Chicken and fish: White chicken chunks, salmon, and tuna are only a can opener away! Choose water-packed canned meat and fish, which has less added fat than oil-based ones. Use for a quick sandwich, a pan-fried salmon patty, to salads, or in casseroles.

Soups (vegetable-based): Soup makes a great side dish or first course to a meal. Paired with a sandwich, soup becomes a hearty meal.

Tomatoes (Mexican and Italian-style) and tomato sauce: Use canned crushed or diced tomatoes for a chunky pizza sauce, whole tomatoes for soup or chili, and stewed for a tasty topping for baked chicken.

Healthy Dry Foods

Brown rice: Just reheat or briefly heat with water already cooked varieties. Consider buying a rice steamer for a no-hassle way to use uncooked rice. Serve as a whole grain side dish alone or mixed with veggies or tomatoes. Use rice as a base for meats. Add to thicken soups or casseroles.  You can also cook other whole grains like quinoa in a rice steamer.

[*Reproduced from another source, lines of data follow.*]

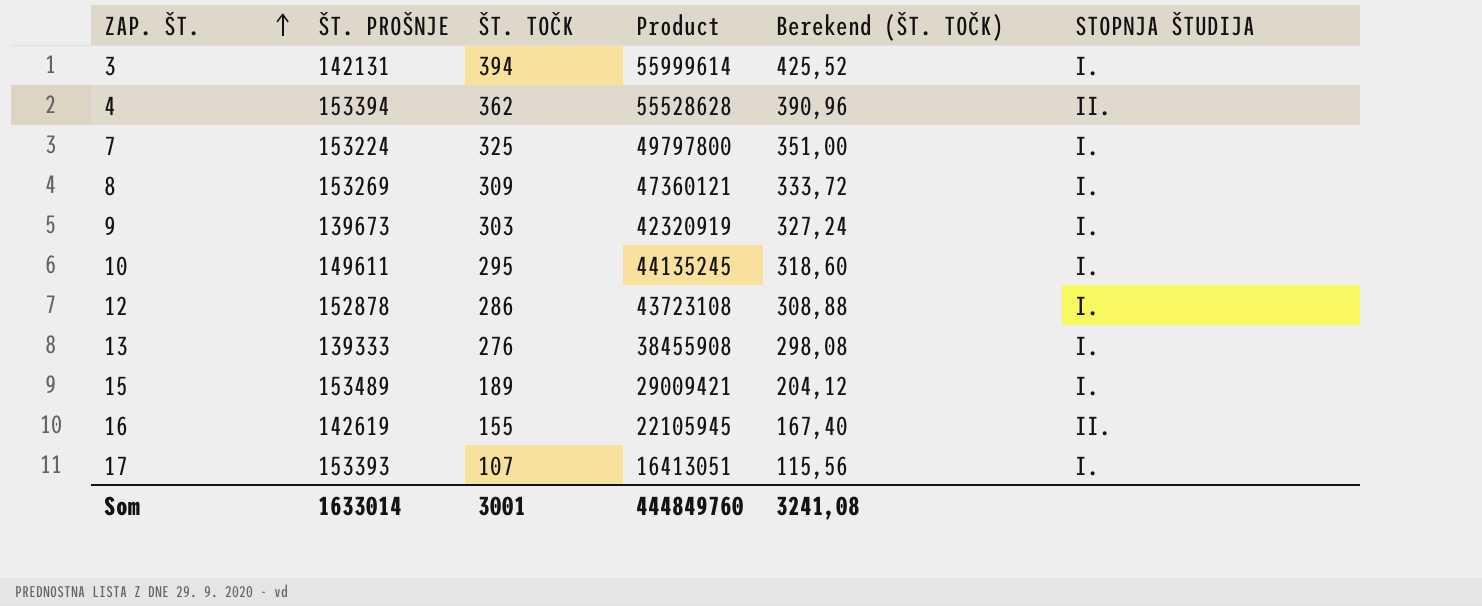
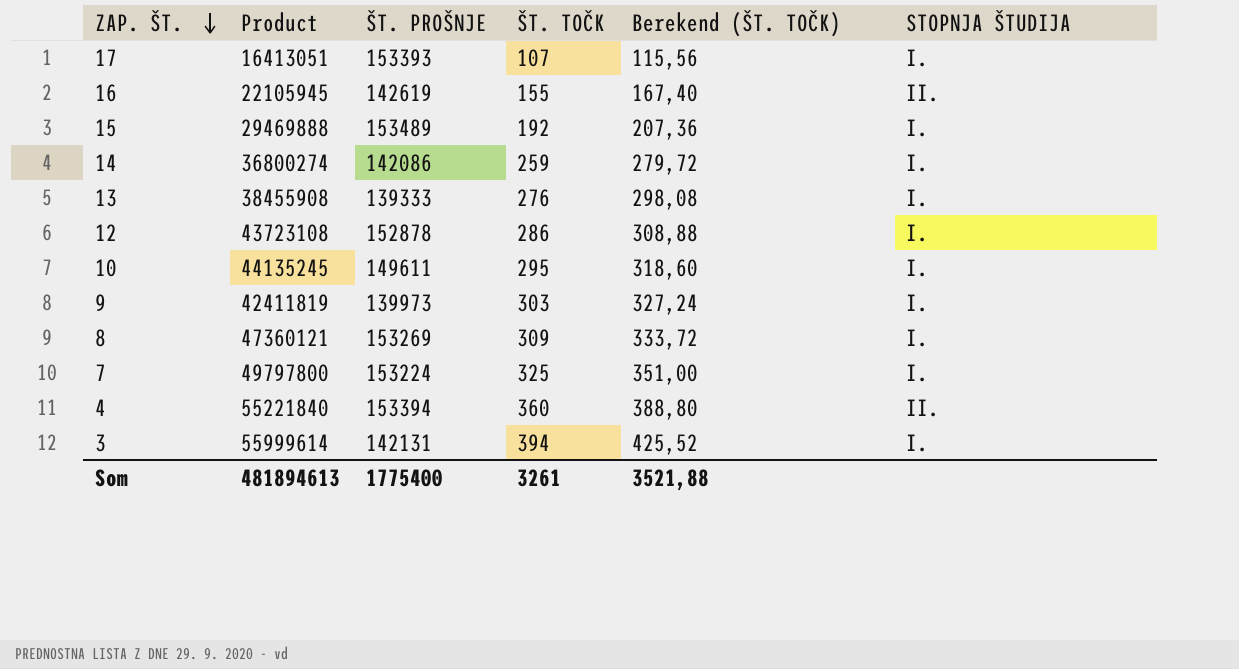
row order: ZAP. ŠT. ascending -> ZAP. ŠT. descending
column Product | position: 4 -> 2
15 | Product: 29009421 -> 29469888
15 | ŠT. TOČK: 189 -> 192
15 | Berekend (ŠT. TOČK): 204,12 -> 207,36
row 14: none -> 36800274 | 142086 | 259 | 279,72 | I.
9 | Product: 42320919 -> 42411819
9 | ŠT. PROŠNJE: 139673 -> 139973
4 | Product: 55528628 -> 55221840
4 | ŠT. TOČK: 362 -> 360
4 | Berekend (ŠT. TOČK): 390,96 -> 388,80
Som | Product: 444849760 -> 481894613
Som | ŠT. PROŠNJE: 1633014 -> 1775400
Som | ŠT. TOČK: 3001 -> 3261
Som | Berekend (ŠT. TOČK): 3241,08 -> 3521,88

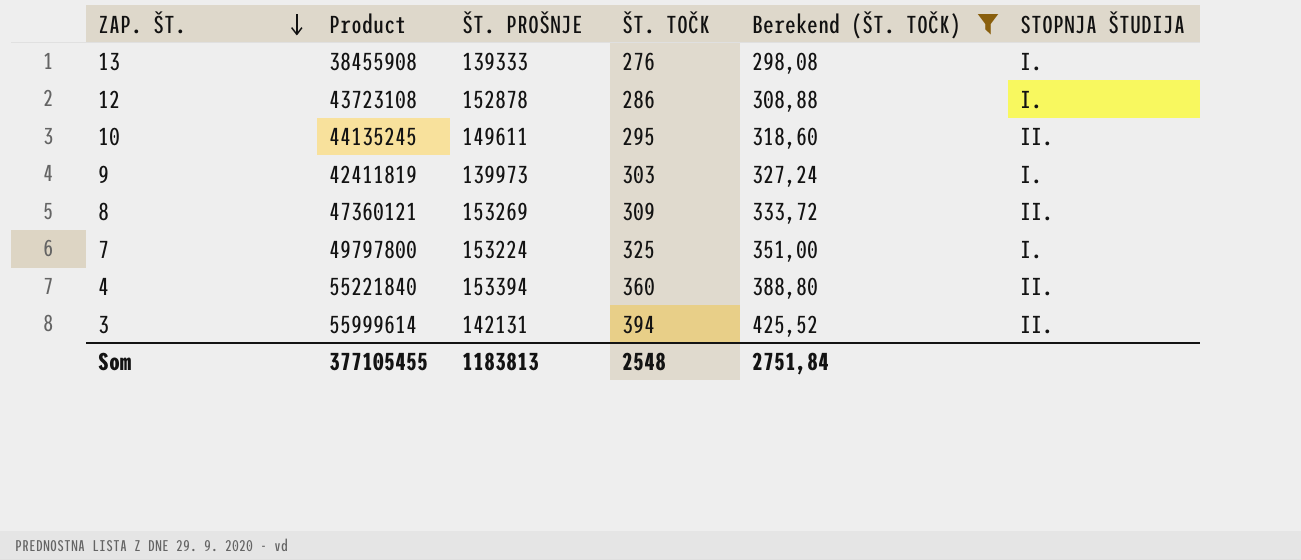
filter: none -> Berekend (ŠT. TOČK) >= 298,08
10 | STOPNJA ŠTUDIJA: I. -> II.
8 | STOPNJA ŠTUDIJA: I. -> II.
3 | STOPNJA ŠTUDIJA: I. -> II.
Som | Product: 481894613 -> 377105455
Som | ŠT. PROŠNJE: 1775400 -> 1183813
Som | ŠT. TOČK: 3261 -> 2548
Som | Berekend (ŠT. TOČK): 3521,88 -> 2751,84

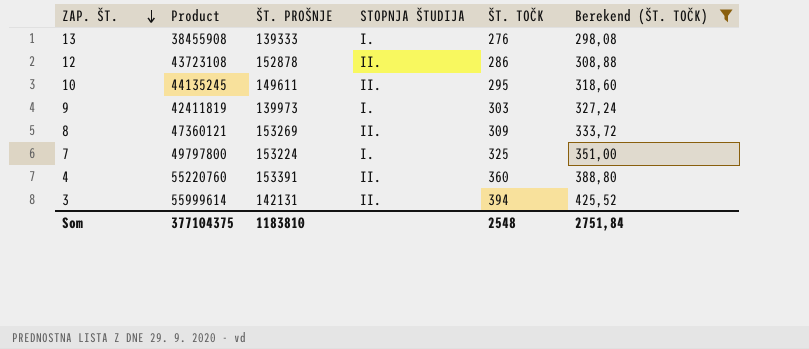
column STOPNJA ŠTUDIJA | position: 6 -> 4
12 | STOPNJA ŠTUDIJA: I. -> II.
4 | Product: 55221840 -> 55220760
4 | ŠT. PROŠNJE: 153394 -> 153391
Som | Product: 377105455 -> 377104375
Som | ŠT. PROŠNJE: 1183813 -> 1183810

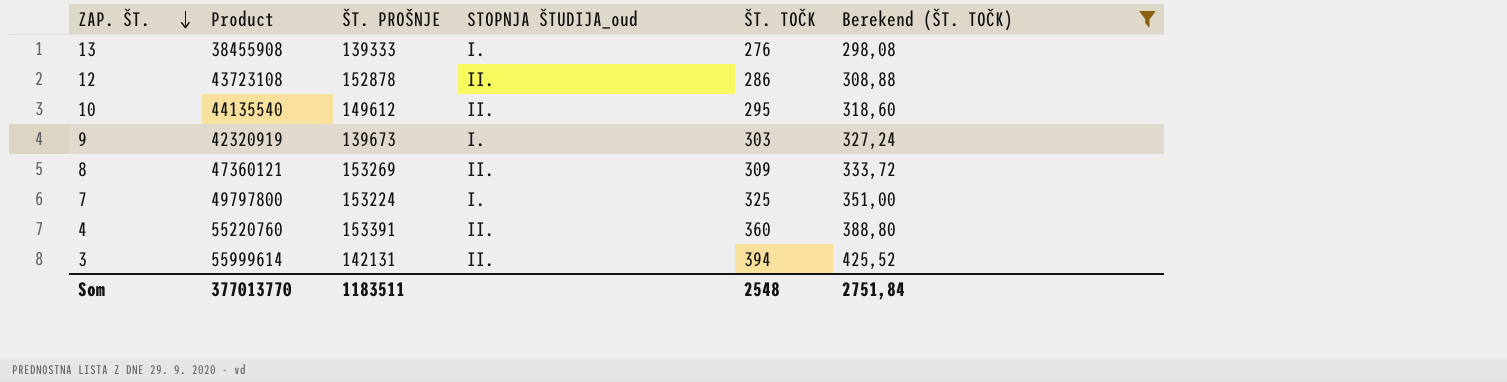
column name: STOPNJA ŠTUDIJA -> STOPNJA ŠTUDIJA_oud
10 | Product: 44135245 -> 44135540
10 | ŠT. PROŠNJE: 149611 -> 149612
9 | Product: 42411819 -> 42320919
9 | ŠT. PROŠNJE: 139973 -> 139673
Som | Product: 377104375 -> 377013770
Som | ŠT. PROŠNJE: 1183810 -> 1183511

Cereal (whole grain): Whole grain cereals are a fast healthy breakfast or a mid-day snack. As a crunchy topping, they quickly make yogurt or fruit more appealing.

Nuts: Nuts are rich in healthy fatty acids and phytochemicals. Eat a small handful of nuts as a snack, or sprinkle over cereal, yogurt, fish, or casserole dishes.

Pasta (whole wheat or whole grain): Try all shapes and sizes of whole-wheat pasta -- rotini, penne, medium shells, extra-wide noodles, linguine, and spaghetti. Few meals are faster than heating a jar of pasta sauce or canned tomatoes, pouring it over some steamed noodles, and topping with a bit of cheese. Steamed veggies and pasta with the broth of your choice is another tasty, fast treat.